Logo Bloomberg Technoz

Selain itu, Faisol menggarisbawahi bahwa mekanisme subsidi pupuk saat ini—yang diberikan kepada perusahaan produsen pupuk—tidak efektif. Sebab, komponen pembiayaan subsidi tidak hanya dari sisi produksi, tetapi juga biaya-biaya lain yang dibebankan pada anggaran subsidi pupuk.

Idealnya, subsidi pupuk diberikan sebagai bantuan tunai langsung ke petani melalui Kartu Tani, sehingga mereka dapat memiliki lebih banyak pilihan bibit dan pupuk yang digunakan.

Berdasarkan Rencana Definitif Kebutuhan Kelompok Tani (RDKK) Pupuk Bersubsidi Tahun 2020, usulan kebutuhan terbesar datang dari petani subsektor tanaman pangan (padi dan palawija). 

Jika dikaitkan dengan sasaran produksi yang ingin dicapai melalui pupuk bersubsidi, berdasarkan Rencana Strategis (Renstra) Kementerian Pertanian 2020—2024, sasaran produksi padi untuk 2021 mencapai 62,50 juta ton GKG.

“Kebijakan produksi pertanian dari pemerintah—termasuk pupuk bersubsidi—tampak hanya difokuskan pada perbaikan mekanisme penebusan melalui Kartu Tani, dengan target penerapan secara nasional pada 2024. Padahal, perlu dilakukan reformasi bantuan untuk mencegah perverse incentive, mendorong kompetisi, dan pada akhirnya mendukung kemandirian usaha tani,” ujar Faisol.

Meski demikian, adopsi Kartu Tani oleh petani masih jauh dari target. Pada 2020, jumlah Kartu Tani tercetak mencapai 9,30 juta kartu (66,91% dari total 13,90 juta petani calon penerima di e-RDKK). Kartu Tani yang sudah didistribusikan mencapai 6,20 juta kartu (44,60% calon penerima). Adapun, kartu yang sudah digunakan petani baru mencapai 1,20 juta (8,63%), berdasarkan penelitian CIPS.

“Kebijakan input pertanian, terutama pupuk, perlu menargetkan reformasi secara fundamental. Perlu diingat bahwa pupuk bersubsidi adalah instrumen untuk mendorong investasi petani pada sarana pertanian untuk meningkatkan produktivitas,” ujar Faisol.

Untuk jangka panjang, pemerintah perlu merancang mekanisme evaluasi pemberian subsidi, menetapkan indikator “kelulusan” seorang petani atau suatu wilayah penerima subsidi, serta menargetkan deadline pencabutan subsidi.  

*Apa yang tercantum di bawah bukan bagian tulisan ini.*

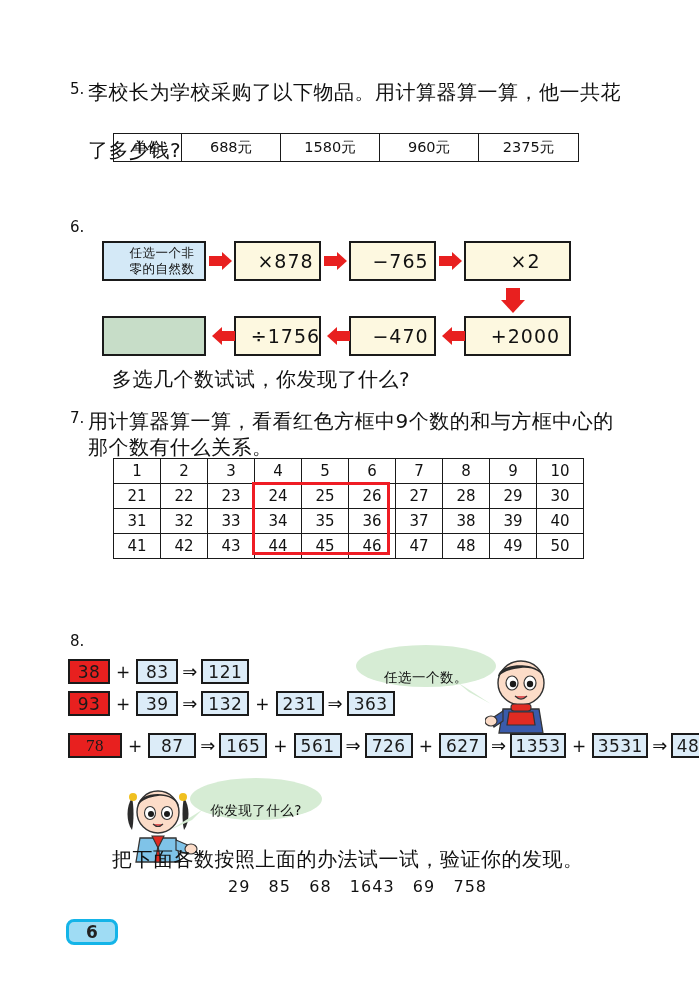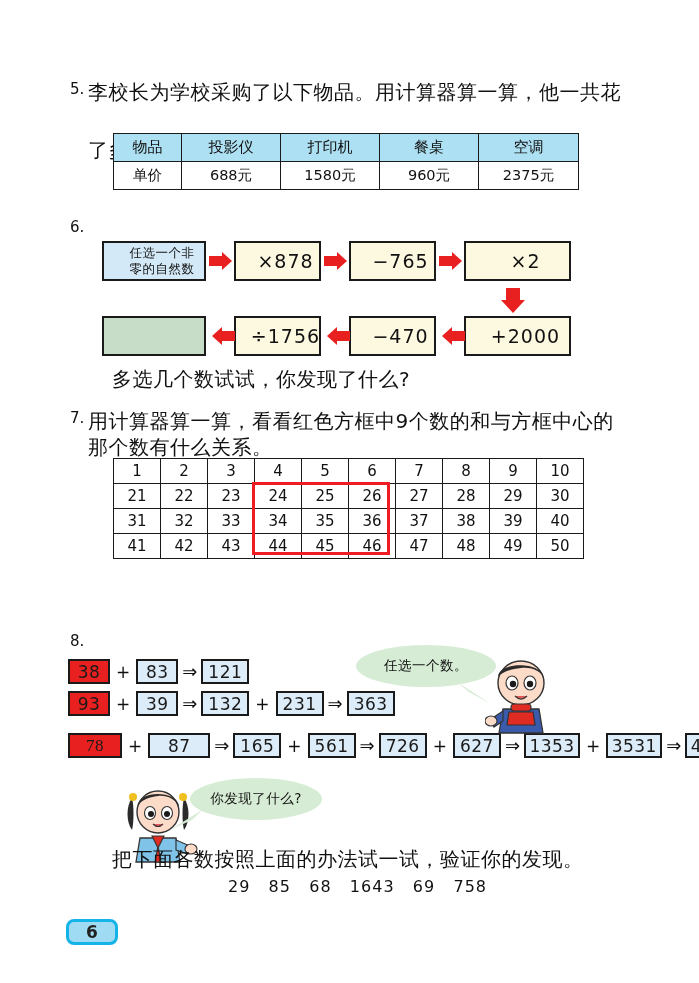--- a/index.html
+++ b/index.html
@@ -217,13 +217,6 @@
         <col style="width:100px">
     </colgroup>
     <tbody>
-      <tr class="head">
-        <td>物品</td>
-        <td>投影仪</td>
-        <td>打印机</td>
-        <td>餐桌</td>
-        <td>空调</td>
-      </tr>
       <tr>
         <td>单价</td>
         <td>688元</td>

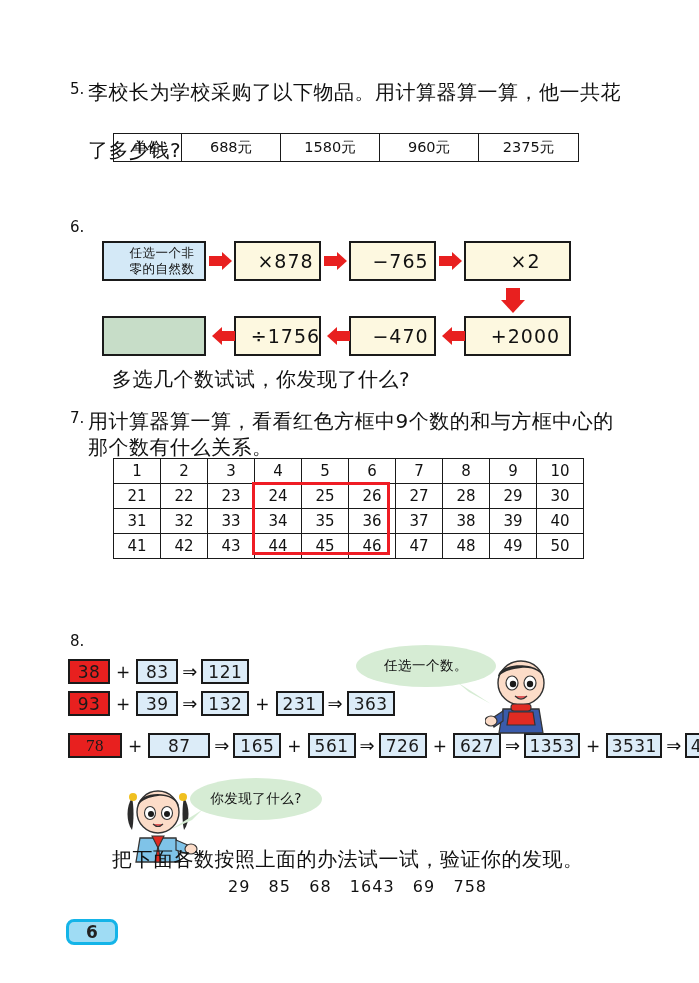--- a/index.html
+++ b/index.html
@@ -168,7 +168,7 @@
     background: #d6ecd4;
     border-radius: 50%/50%;
     display: flex;
-    align-items: center;
+    align-items: flex-end;
     justify-content: center;
     font-size: 13.5px;
     letter-spacing: 0.5px;

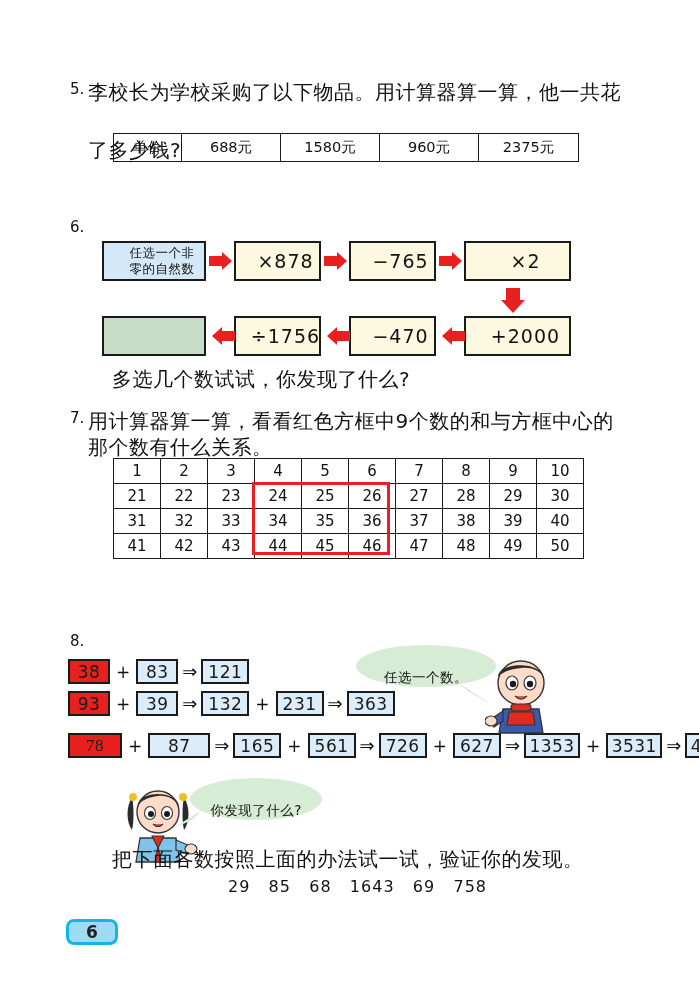--- a/index.html
+++ b/index.html
@@ -361,7 +361,7 @@
   <div class="chain" id="chain-2" style="left:68px; top:733px;">
       <div class="cell red" style="width: 54px; font-family: Liberation Serif, serif;">78</div>
       <span class="op">+</span>
-      <div class="cell blue" style="width: 62px;">87</div>
+      <div class="cell blue" style="width: 48px;">87</div>
       <span class="op arrow">⇒</span>
       <div class="cell blue" style="width: 48px;">165</div>
       <span class="op">+</span>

Namun, lanjutnyam mekanisme evaluasi ini harus didukung data pertanian yang akurat yang selalu diperbarui untuk memonitor pendapatan dan harga-harga di tingkat petani. Tidak kalah penting, kebijakan di sisi suplai turut diperlukan untuk meningkatkan kompetisi antar produsen pupuk dan memastikan harga pupuk yang terjangkau berdasarkan mekanisme pasar.

Terkait dengan kelangkaan pupuk, dia mengamini bahwa konflik Rusia-Ukraina turut memengaruhi kondisi tersebut. Sebagai penghasil gas alam dan potasium, Rusia juga merupakan produsen pupuk yang cukup besar. Konflik antara keduanya, terutama setelah sanksi yang diberikan oleh Amerika Serikat ke Rusia, akan mengakibatkan terganggunya suplai bahan makanan dan energi. 

Sebelum perang pecah antara kedua negara, ketahanan pangan global sudah dihadapkan pada berbagai tantangan, seperti pandemi Covid-19 dan perubahan iklim, yang menyebabkan penurunan jumlah produksi dan ketidakpastian musim tanam.

“Perubahan iklim telah memengaruhi perubahan cuaca yang tidak menentu, peningkatan suhu udara dan kekeringan. Tiga hal tadi sudah berkontribusi pada melemahnya ketahanan pangan. Kondisi ini juga mempersulit petani dalam menentukan waktu tanam yang tepat, mengakibatkan gagal panen dan kelangkaan pangan di waktu mendatang,” paparnya.